Berkshire Hathaway doesn’t pay dividends but…

It’s stock repurchase rate is running over 3% annually for the last five years thus shrinking the shares outstanding by 16%.

Berkshire Hathaway
(@Schuldensuehner)

Maybe a whipsaw no more….

With the recent interest in the railroad, air freight and heavy equipment stocks, maybe Industrials can show some leadership as the global economy begins to recover.

Industrials XLI
(@allstarcharts)

What if you could make more advertising earnings by NOT using cookies on your website?

“When do people want to buy a Snickers?” said van Bentheim, recalling a conversation he had with someone who worked at an ad agency. “It’s not because someone is in a specific age or in a specific region or has a high income; it’s because they are hungry and they are looking at food at that moment.” On the whole, the new tracking-free ad server was performing so well that NPO decided to abandon cookies entirely beginning in 2020. As of January, visitors aren’t even asked to opt in or out; the site simply doesn’t track anyone. The results have been striking. In January and February of this year, NPO says, its digital ad revenue was up 62 percent and 79 percent, respectively, compared to last year. Even after the coronavirus pandemic jolted the global economy and caused brands to drastically scale back advertising—and forcing many publications to implement pay cuts and layoffs—NPO’s revenue is still double-digit percentage points higher than last year.

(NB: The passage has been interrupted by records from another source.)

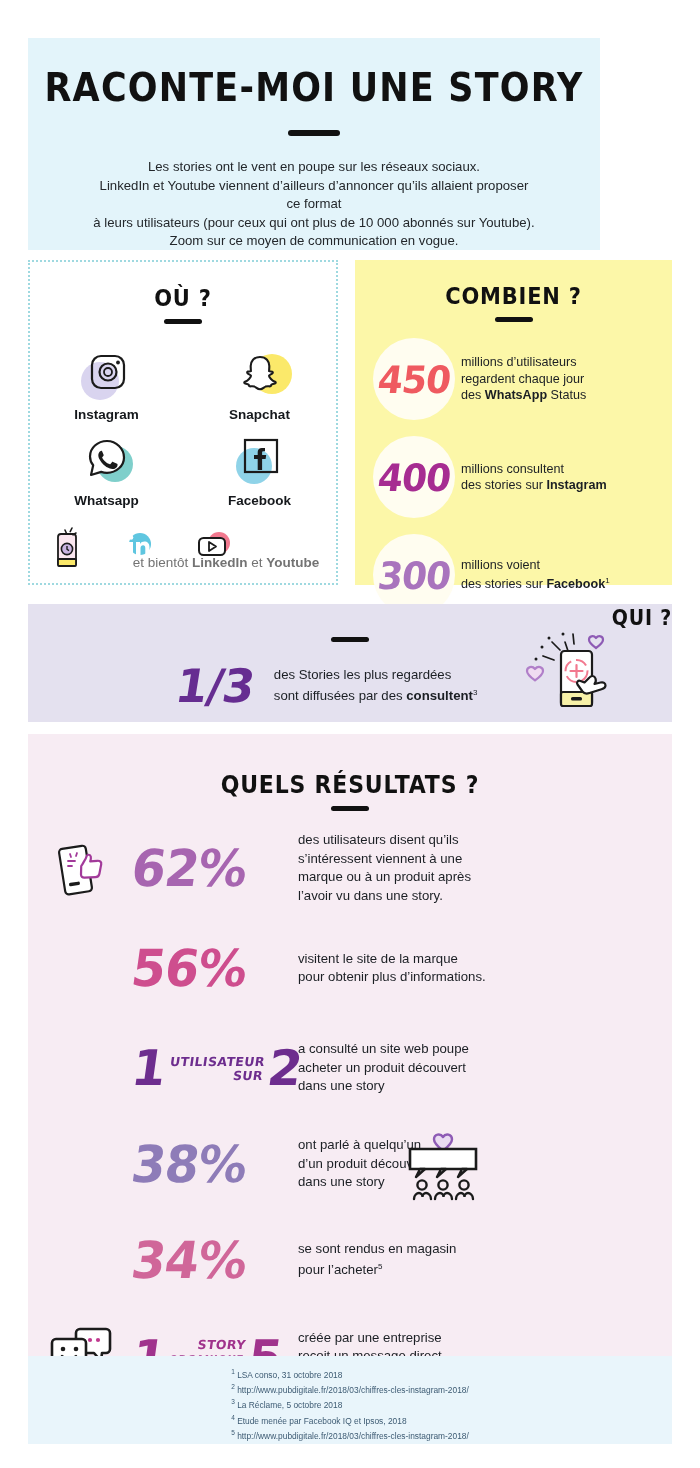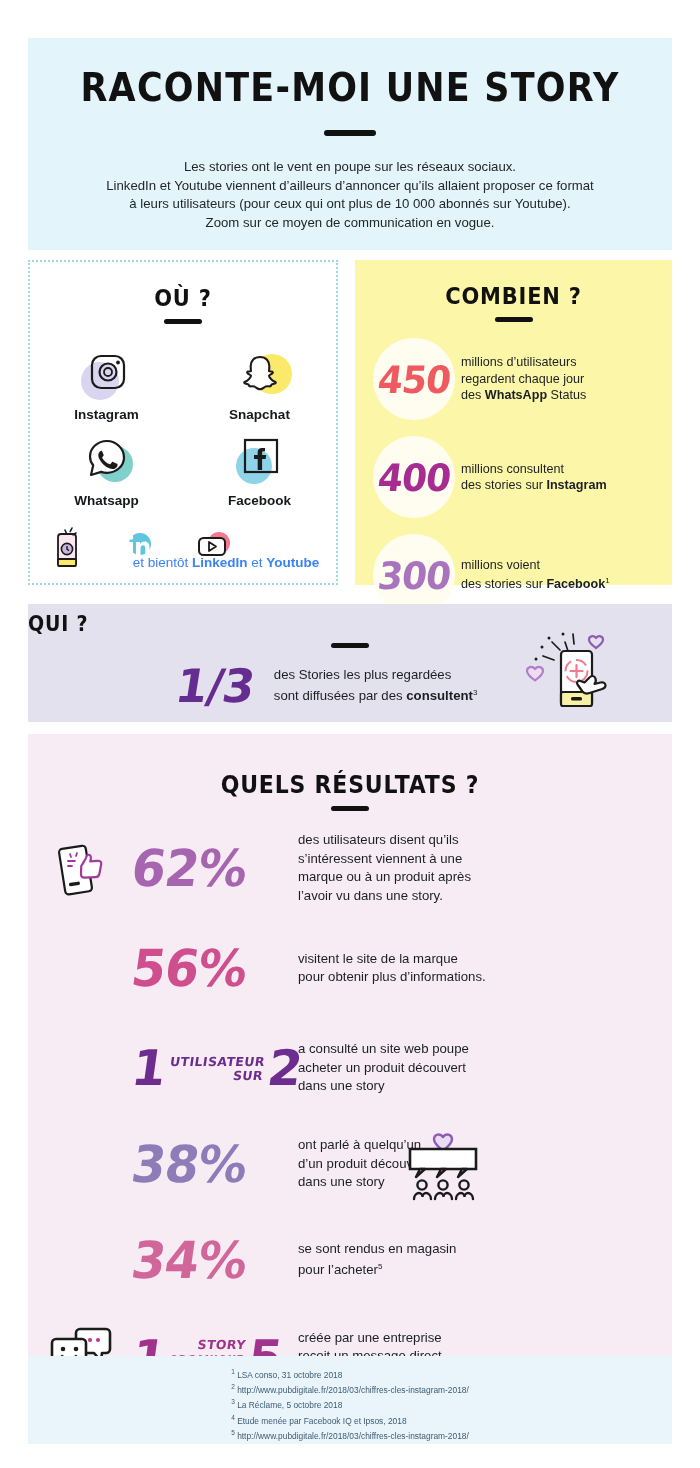--- a/index.html
+++ b/index.html
@@ -7,21 +7,21 @@
     width: 700px; height: 1468px;
     background: #ffffff;
     font-family: "Liberation Sans", sans-serif;
     color: #1b1b1b;
     overflow: hidden;
   }
   .page { position: relative; width: 700px; height: 1468px; background: #fff; }
 
   
   .header {
-    position: absolute; left: 28px; top: 38px; width: 644px; height: 212px;
+    position: absolute; left: 28px; top: 38px; width: 572px; height: 212px;
     background: #e3f4fa;
     text-align: center;
   }
   .title {
     margin-top: 30px;
     font-family: "DejaVu Sans", sans-serif;
     font-weight: bold;
     font-size: 35px;
     letter-spacing: 1.2px;
     color: #111;
@@ -53,21 +53,21 @@
   .social-grid { margin-top: 22px; display: flex; flex-wrap: wrap; }
   .social-cell { width: 50%; text-align: center; margin-bottom: 10px; }
   .ic { width: 56px; height: 56px; margin: 0 auto; position: relative; }
   .blob { position: absolute; border-radius: 50%; }
   .social-label { margin-top: 5px; font-size: 13.5px; font-weight: bold; color: #15181c; }
 
   .soon-row {
     display: flex; align-items: flex-end; justify-content: center;
     margin-top: 4px; gap: 2px; padding: 0 6px;
   }
-  .soon-text { font-size: 13.5px; color: #3b82f6; padding-bottom: 4px; }
+  .soon-text { font-size: 13.5px; color: #737373; padding-bottom: 4px; }
   .soon-text b { font-weight: bold; }
 
   
   .combien-panel {
     position: absolute; left: 355px; top: 260px; width: 317px; height: 325px;
     background: #fcf7a8; text-align: center;
   }
   .combien-panel .panel-title { margin-top: 24px; }
   .stat-row { display: flex; align-items: center; margin-top: 16px; padding-left: 18px; }
   .stat-circle {
@@ -81,21 +81,21 @@
   .stat-text { text-align: left; margin-left: 6px; font-size: 12.6px; line-height: 16.5px; color: #1b1f24; }
   .stat-text b { font-weight: bold; }
   sup { font-size: 8px; vertical-align: super; }
 
   
   .qui-panel {
     position: absolute; left: 28px; top: 604px; width: 644px; height: 118px;
     background: #e4e1ef;
   }
   .qui-title {
-    position: absolute; left: 0; right: 0; top: 8px; text-align: left;
+    position: absolute; left: 0; right: 0; top: 2px; text-align: right;
   }
   .qui-title .panel-title { font-size: 19px; }
   .qui-body { position: absolute; left: 148px; top: 55px; display: flex; align-items: center; }
   .big-frac {
     font-family: "DejaVu Sans", sans-serif; font-weight: bold; font-size: 46px;
     color: #662d91; transform: skewX(-9deg); letter-spacing: -1px;
   }
   .qui-text { margin-left: 20px; font-size: 13.2px; line-height: 18px; color: #1b1f24; }
   .qui-text b { font-weight: bold; }
   .qui-icon { position: absolute; left: 488px; top: 12px; }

The main explanation is simple: because the network is no longer relying on microtargeted programmatic ad tech, it now keeps what advertisers spend rather than giving a huge cut to a bunch of middlemen. A report by the Incorporated Society of British Advertisers found that fully half the money spent by advertisers was getting sucked up by various ad tech companies before it got to the publishers running the ads. Even Google publicly states that when an advertiser and publisher both use Google’s platforms to buy and sell programmatic ads, Google takes more than 30 percent of the money. That’s before factoring in other players in the hyper-complicated digital advertising world, as well as the ever-present problem of fraudulent sites sucking up money in exchange for fake clicks.

(Wired)

Cookie Jar

The GOP will need perfect weather on November 3rd…

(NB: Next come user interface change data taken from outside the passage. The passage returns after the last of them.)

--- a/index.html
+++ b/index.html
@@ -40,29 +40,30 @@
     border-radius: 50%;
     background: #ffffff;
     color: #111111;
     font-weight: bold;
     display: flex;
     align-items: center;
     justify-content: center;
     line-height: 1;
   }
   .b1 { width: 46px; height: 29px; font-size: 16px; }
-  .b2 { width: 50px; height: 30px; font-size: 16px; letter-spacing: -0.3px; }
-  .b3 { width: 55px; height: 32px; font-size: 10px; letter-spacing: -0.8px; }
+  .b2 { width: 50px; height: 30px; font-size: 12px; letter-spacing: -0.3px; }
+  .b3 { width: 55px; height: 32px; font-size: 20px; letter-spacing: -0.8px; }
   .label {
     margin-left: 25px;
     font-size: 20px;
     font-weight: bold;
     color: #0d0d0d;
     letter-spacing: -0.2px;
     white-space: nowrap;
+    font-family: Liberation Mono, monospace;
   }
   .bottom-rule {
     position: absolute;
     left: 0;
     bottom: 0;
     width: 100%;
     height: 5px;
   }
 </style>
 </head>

Republicans on every ballot now have a major problem and the party now knows it. If their voters wait to vote in person and the weather, a COVID outbreak, or the appearance of a landslide victory affect turnout, then all down-ballot Republicans could lose votes.

President Trump’s unfounded attacks on mail balloting are discouraging his own supporters from embracing the practice, according to polls and Republican leaders across the country, prompting growing alarm that one of the central strategies of his campaign is threatening GOP prospects in November…A Monmouth University poll of registered voters in Georgia taken late last month found that 60 percent of Democrats are at least somewhat likely to vote by mail this fall, compared with 28 percent of Republicans.

Glen Bolger, a pollster with the Republican firm Public Opinion Strategies, said that in one swing state he declined to identify, only 15 percent of voters planning to cast ballots by mail were Trump supporters. “Republicans are skeptical about voting by mail, and that’s a problem up and down the ballot,” he said.

Similarly, an analysis of current absentee ballot requests in North Carolina shows that Democrats have vastly outpaced Republicans, even though roughly the same numbers of Republicans and Democrats voted by mail four years ago.

(WashingtonPost)

The Current States of Mail-in-Voting
(Statista)

Not even an Oxford comma can help the U.K. save this statement…

@TheBrometheus: I’m horrified, yet curious.